Mais aujourd'hui, plus personne n'a besoin de lui, et ce bip strident et continu sonne le glas de sa solitude.

10 févr. 2011

Nina - #16

De son sixième étage, accoudé au balcon, il contemplait la foule qui déambulait dans la rue; il souriait en pensant à Nina.
Nina, sa nouvelle collègue, qui travaillait à l’étage du dessus, qui lui avait fait un grand sourire ce matin quand ils s’étaient croisés dans les escaliers. Nina, qu’il imaginait déjà à quatre pattes sous son bureau. Mais ça il ne faut pas le dire. Sa pensée dépasse parfois les convenances. Cette Nina, si merveilleuse, qui faisait tourner la tête de tout les hommes. Mais c’était à lui, à lui qu’elle avait sourit. Il allait la mettre dans son lit, c’était certain. Plus tard, devant la machine à café, elle lui avait touché le bras, avec ce sourire encore, ce sourire fabuleux qu’elle n’adressait qu’à lui.
Oui, mais oui. A présent, il était convaincu d’avoir raison.

Bonnet - #15

Dans le métro, un bonnet sur la tête. Tourne la tête. Sous le bonnet, pas mal.
Dans ma rue, à la lumière des lampadaires. Vraiment pas mal.
Dans sa rue, perpendiculaire à la mienne, espionne le bonnet. Se retenant d’observer le numéro d’immeuble, toujours la même appréciation. Et en plus, nous sommes voisins.
Passant devant ma porte, un matin, il n’y plus de bonnet. Plus de long manteau non plus, pour cacher l’attirail. Pas mal. Et quel bonheur que le printemps.
Posté devant ma porte, à m’attendre, une fin d’après midi, une voix, un bonjour.

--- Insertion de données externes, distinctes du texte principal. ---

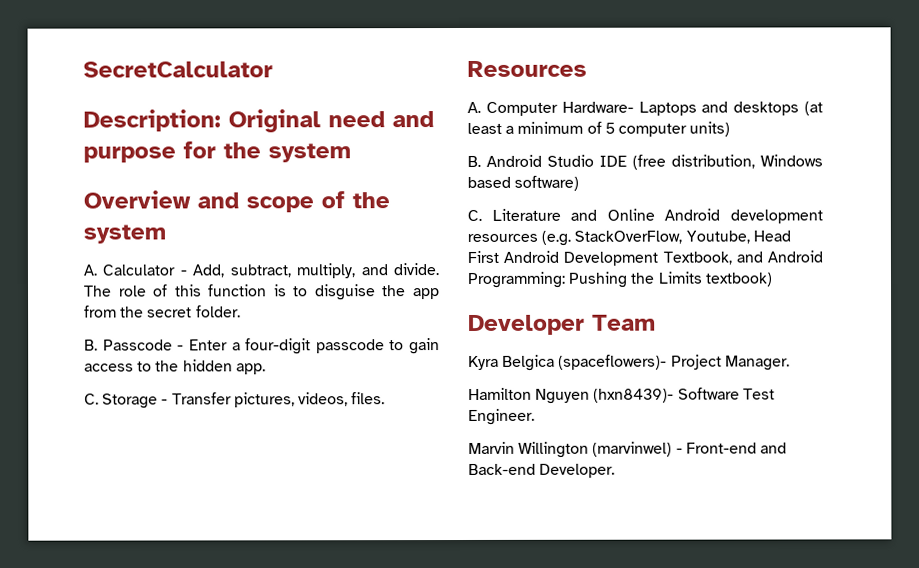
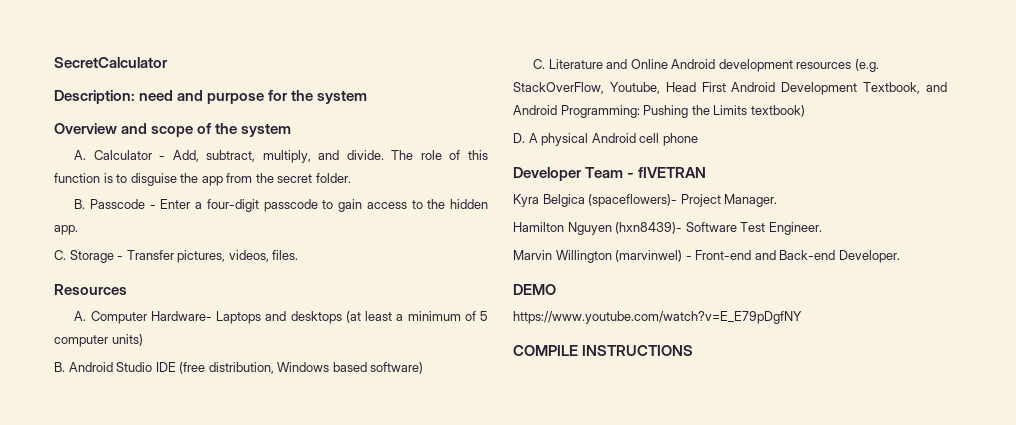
[228,109,321,133] Original -> (135, 97) none
(773, 279) none -> [513,133,698,146] // D. A physical Android cell phone
(656, 322) none -> [627,167,707,178] - fIVETRAN
(616, 470) none -> [513,284,556,295] [513,311,802,324] [513,345,694,356] // DEMO // https://www.youtube.com/watch?v=E_E79pDgfNY // COMPILE INSTRUCTIONS

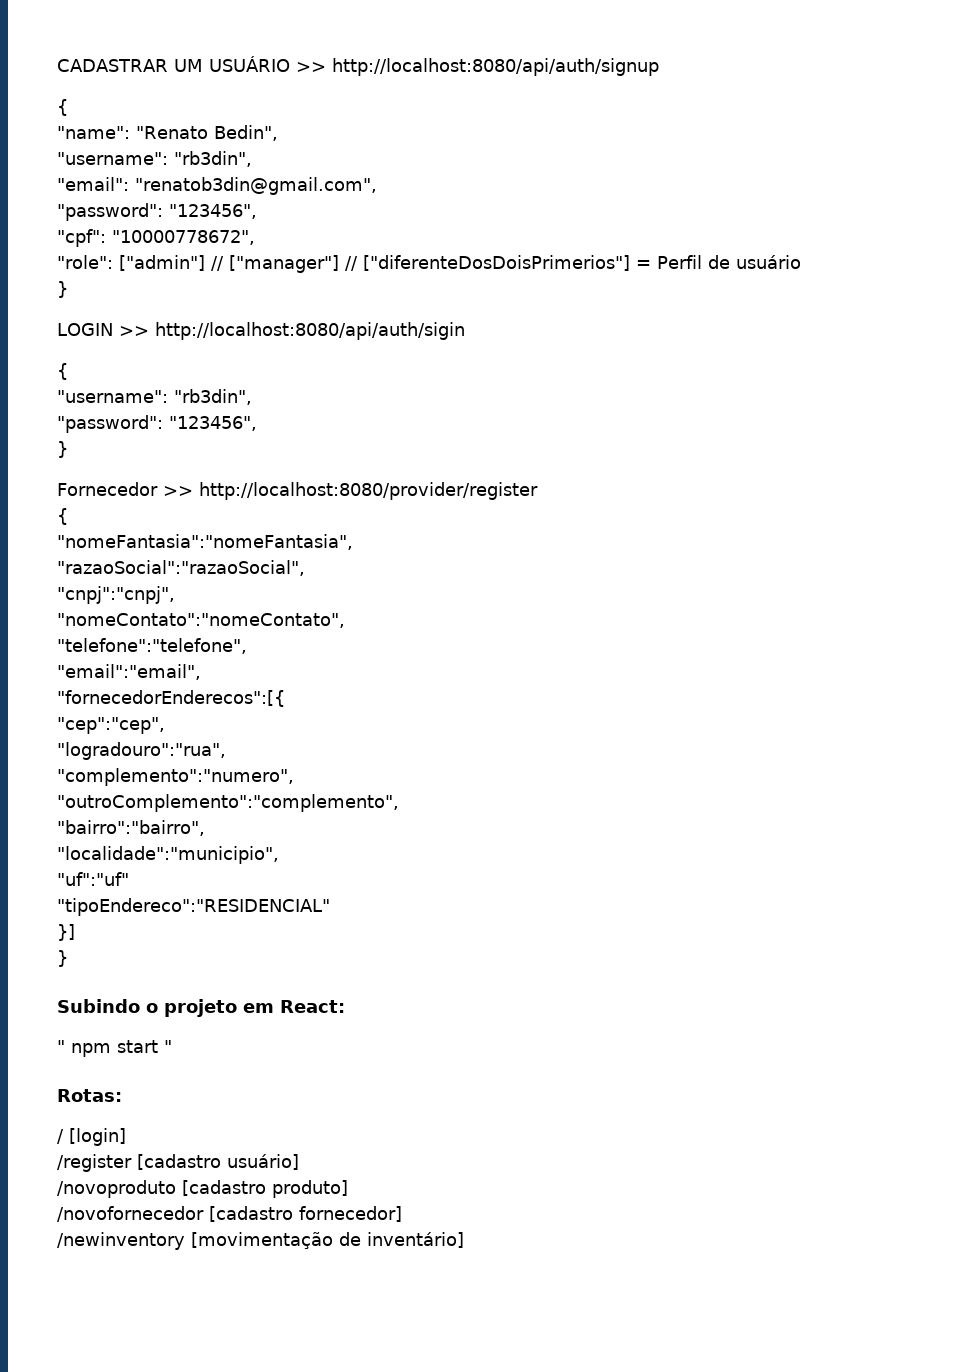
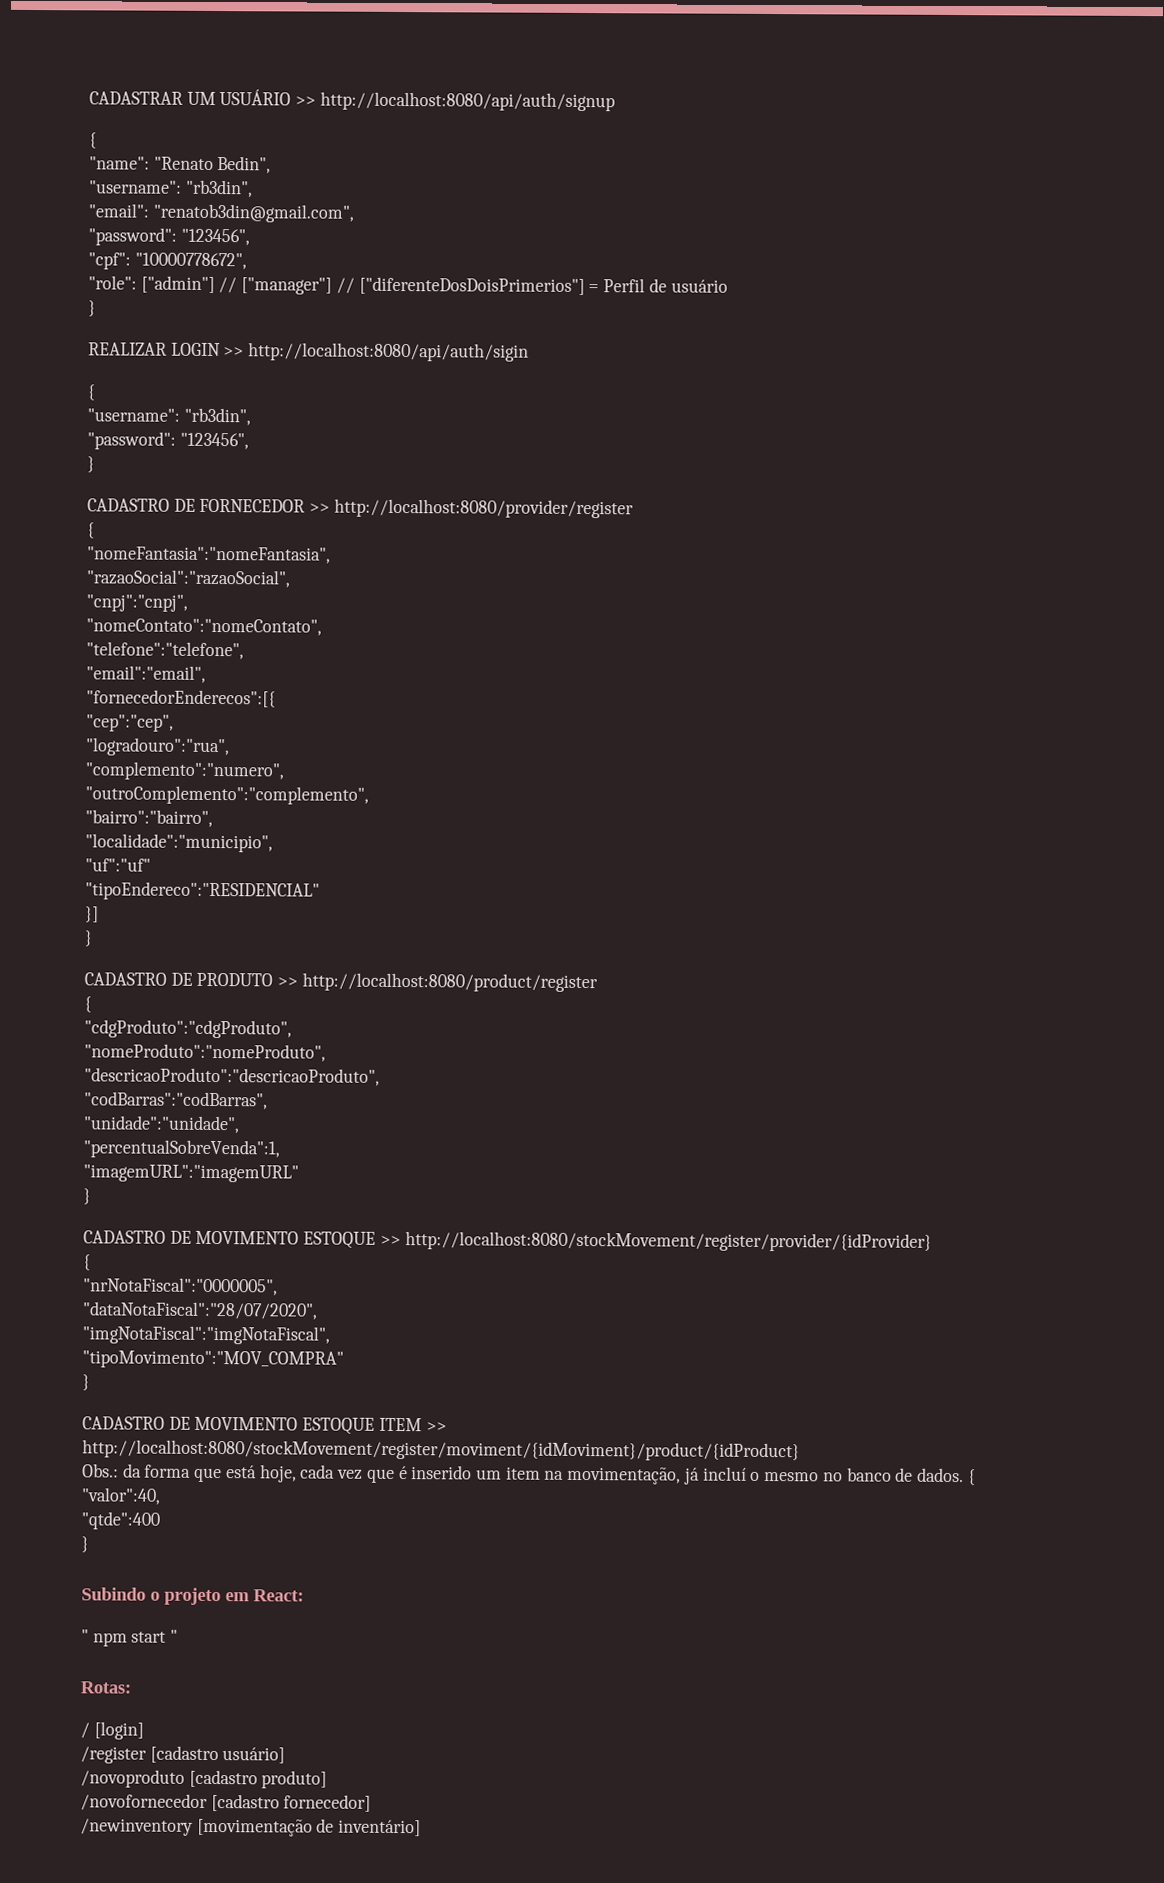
(68, 289) none -> [88,342,167,356] REALIZAR
[57,482,158,496] Fornecedor -> [87,498,306,513] CADASTRO DE FORNECEDOR
(68, 958) none -> [84,972,598,993] [84,996,92,1013] [84,1019,292,1039] [84,1043,326,1062] [84,1067,380,1086] [84,1091,268,1110] [83,1115,240,1134] [83,1139,280,1159] [83,1164,299,1183] [83,1188,91,1205] [83,1230,932,1252] [83,1254,91,1271] [83,1277,278,1296] [82,1301,318,1320] [82,1325,330,1345] [82,1350,344,1369] [82,1374,90,1391] [82,1416,447,1435] [82,1439,800,1462] [82,1463,976,1486] [81,1487,161,1505] [81,1511,160,1530] [81,1536,89,1553] // CADASTRO DE PRODUTO >> http://localhost:8080/product/register // { // "cdgProduto":"cdgProduto", // "nomeProduto":"nomeProduto", // "descricaoProduto":"descricaoProduto", // "codBarras":"codBarras", // "unidade":"unidade", // "percentualSobreVenda":1, // "imagemURL":"imagemURL" // } // CADASTRO DE MOVIMENTO ESTOQUE >> http://localhost:8080/stockMovement/register/provider/{idProvider} // { // "nrNotaFiscal":"0000005", // "dataNotaFiscal":"28/07/2020", // "imgNotaFiscal":"imgNotaFiscal", // "tipoMovimento":"MOV_COMPRA" // } // CADASTRO DE MOVIMENTO ESTOQUE ITEM >> http://localhost:8080/stockMovement/register/moviment/{idMoviment}/product/{idProduct} // Obs.: da forma que está hoje, cada vez que é inserido um item na movimentação, já incluí o mesmo no banco de dados. { // "valor":40, // "qtde":400 // }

Un baiser, une étreinte. Quelques mots échangés.
Pas devant la porte des voisins.
Les escaliers deux à deux, quatre à quatre si l’on pouvait. Juste le temps de fermer le verrou à double tour et un soupir.
Pas mal.
Sur le pas de la porte, un regard triste, et trois mots.


Je déménage demain.

Habiter La Mémoire - #14

Aujourd’hui, elle s’est souvenue d’un vieux rêve. Un rêve d’escaliers en colimaçon qui ne finissent jamais, qu’il faut monter sans cesse, sans jamais apercevoir le dernier étage.
Aujourd’hui, le délire d’une fièvre intense fait se retourner son cerveau dans sa boîte crânienne, un vertige, et elle redescend les escaliers, son corps entier roulant sur le flot de béton, sous le bruit fracassant de sa tête cognant lourdement sur chaque marche.
Aujourd’hui, les sursauts sont revenus, le cœur s’est remit à tambouriner, ses poumons s’échauffent d’un souffle irrégulier. Le sentiment de l’impossible qui se réalise, mais que la réalité rattrapera, et mettra sur le carreau.
Aujourd’hui, oublier encore de surveiller ces mots insolents, qui ne connaissent pas la décence, le politiquement correct. Et s’en foutre.
Parce qu’aujourd’hui, en rentrant dans le froid, dans la nuit, c’est l’hypocrisie qui surgit dans une bouche de métro pour lui rappeler qu’elle ne veut pas lui ressembler.